In [None]:
# Mount gdrive 
from google.colab import drive
drive._mount('/content/gdrive')

In [None]:
# Install the needed packages
%pip install pathlib2 pandas numpy tensorflow tensorboard --quiet

# Import packages.
import os
import signal
import tempfile
from pathlib2 import Path
import pandas as pd
import numpy as np
import tensorflow as tf
import tensorboard as tb

In [None]:
# Path for data files.
DATA_FOLDER = '/content/gdrive/MyDrive/data/'
FIVETHIRTYEIGHT_PROJECTS_FILE = os.path.join(DATA_FOLDER, 'spi_matches.csv')
MARKET_VALUE_FILE = os.path.join(DATA_FOLDER, 'market_value_soccer_german_federal_league.txt')
POINTS_FILE = os.path.join(DATA_FOLDER, 'points_soccer_german_federal_league.txt')
PREPARED_DATA_FILE = os.path.join(DATA_FOLDER, 'own_data.csv')

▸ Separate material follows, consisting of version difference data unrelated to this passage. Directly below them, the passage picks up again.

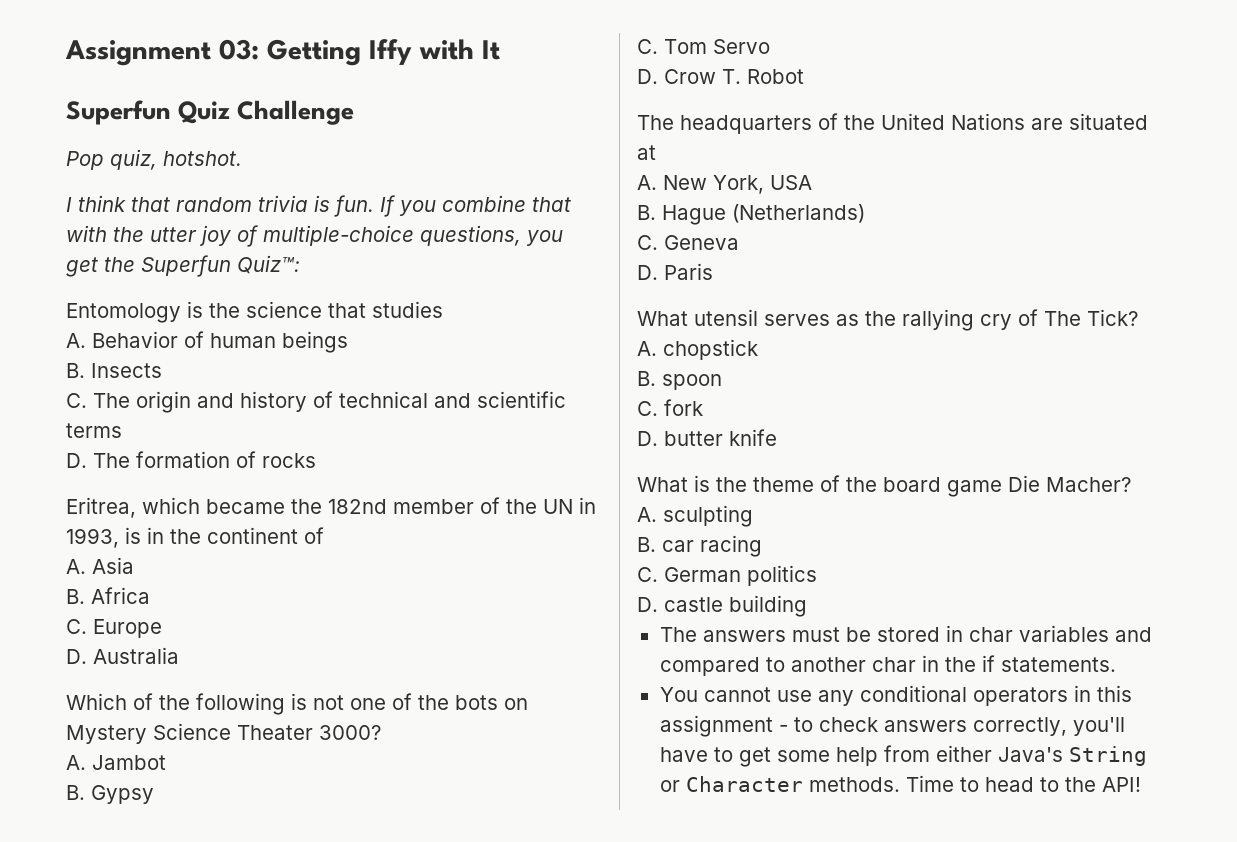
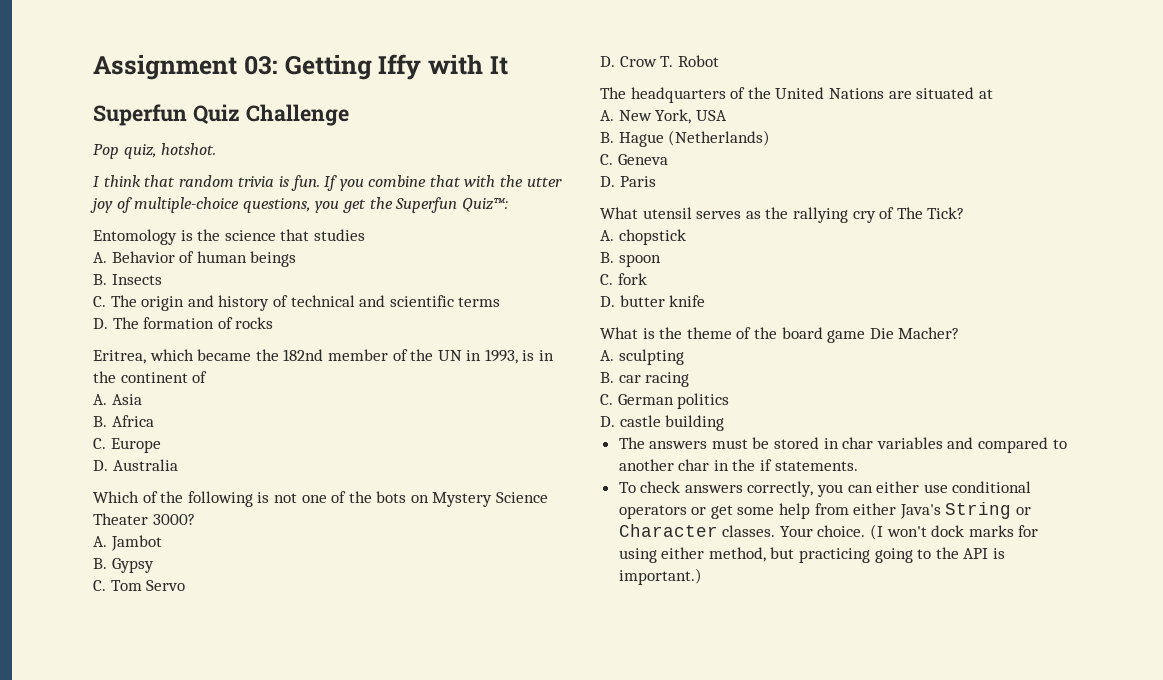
- You cannot use any conditional operators in this assignment - to check answers correctly, you'll have to get some help from either Java's String or Character methods. Time to head to the API!
+ To check answers correctly, you can either use conditional operators or get some help from either Java's String or Character classes. Your choice. (I won't dock marks for using either method, but practicing going to the API is important.)

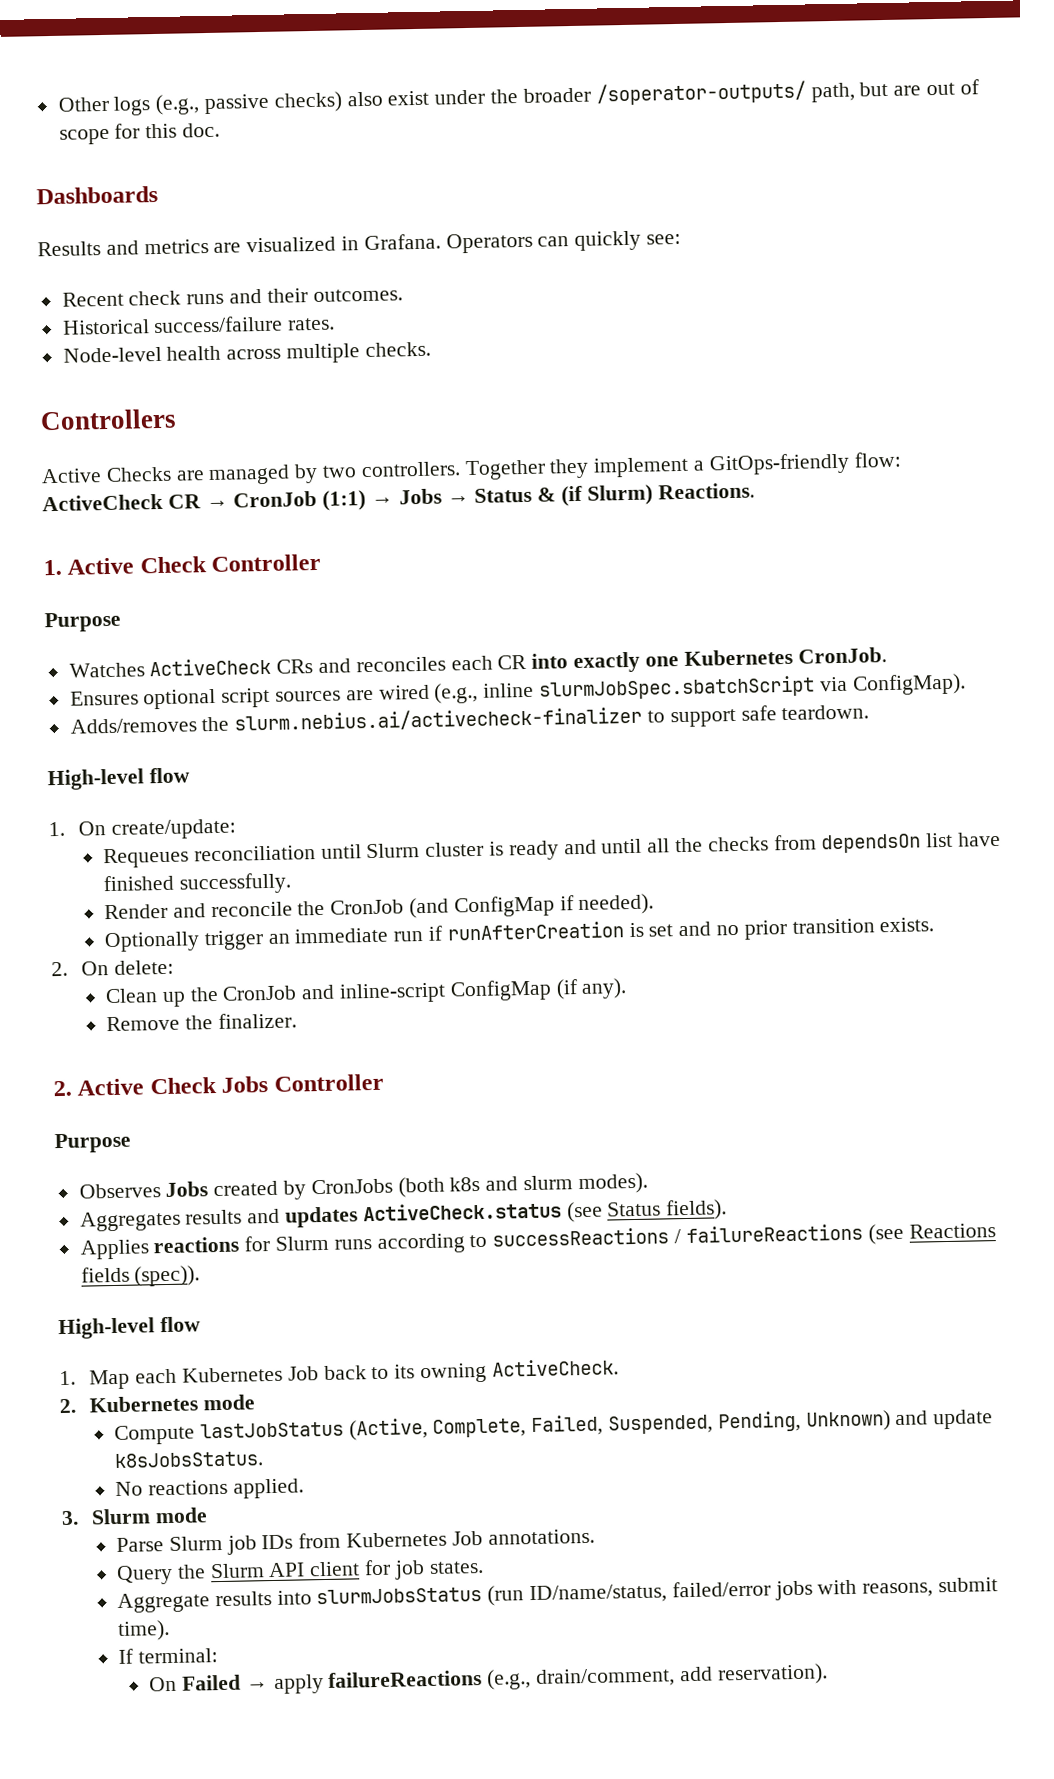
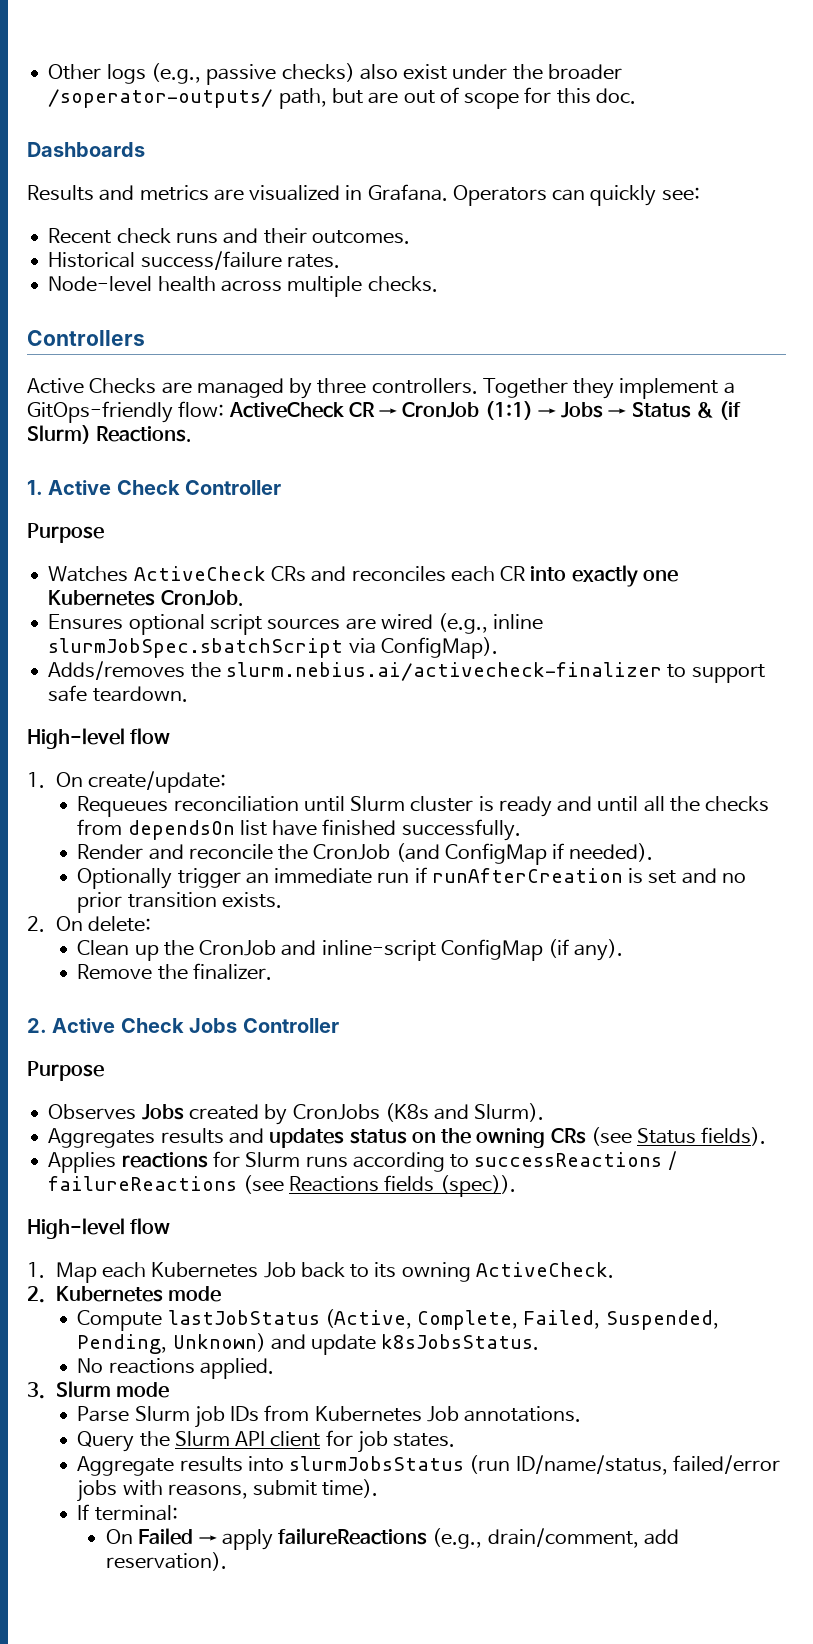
- Active Checks are managed by two controllers.
+ Active Checks are managed by three controllers.
- Observes Jobs created by CronJobs (both k8s and slurm modes).
+ Observes Jobs created by CronJobs (K8s and Slurm).
- Aggregates results and updates ActiveCheck.status (see Status fields).
+ Aggregates results and updates status on the owning CRs (see Status fields).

# Column names and values.
FILTER_COLUMN = 'league'
FILTER_VALUE = 'German Bundesliga'
RESULT_COLUMN = 'result_team1'
RESULT_HEADERS = ['loss_team1', 'draw', 'win_team1']
RESULT_INFO_COLUMNS = ['season', 'date', 'team1', 'team2']
VALUE_COLUMNS = [
    'average_age',
    'points_last_season',
    'points_this_season',
    'rank_last_season',
    'squad',
    'total_market_value_in_euro'
    ]
VALUE_HOME_DRAW = 1
VALUE_HOME_LOST = 0
VALUE_HOME_WON = 2

# Parameters for using the neural net.
BATCH_SIZE = 32
EPOCHS = 100
LEARNING_RATE = 0.001
LOGS_PATH = '/content/logs'
LOSS_FUNCTION = 'sparse_categorical_crossentropy'
METRICS = 'sparse_categorical_accuracy'
OPTIMIZER_FUNCTION = 'Adam'
VALIDATION_SIZE = 0.2

In [None]:
# Load the data.,
data = pd.read_csv(PREPARED_DATA_FILE, delimiter=',', decimal='.')
result_info = data[data[RESULT_COLUMN].isna()]
result_info = result_info.loc[:, RESULT_INFO_COLUMNS]

# Get the wanted columns and create dummy columns for the teams.
data_cal = data.loc[:, VALUE_COLUMNS + [RESULT_COLUMN]]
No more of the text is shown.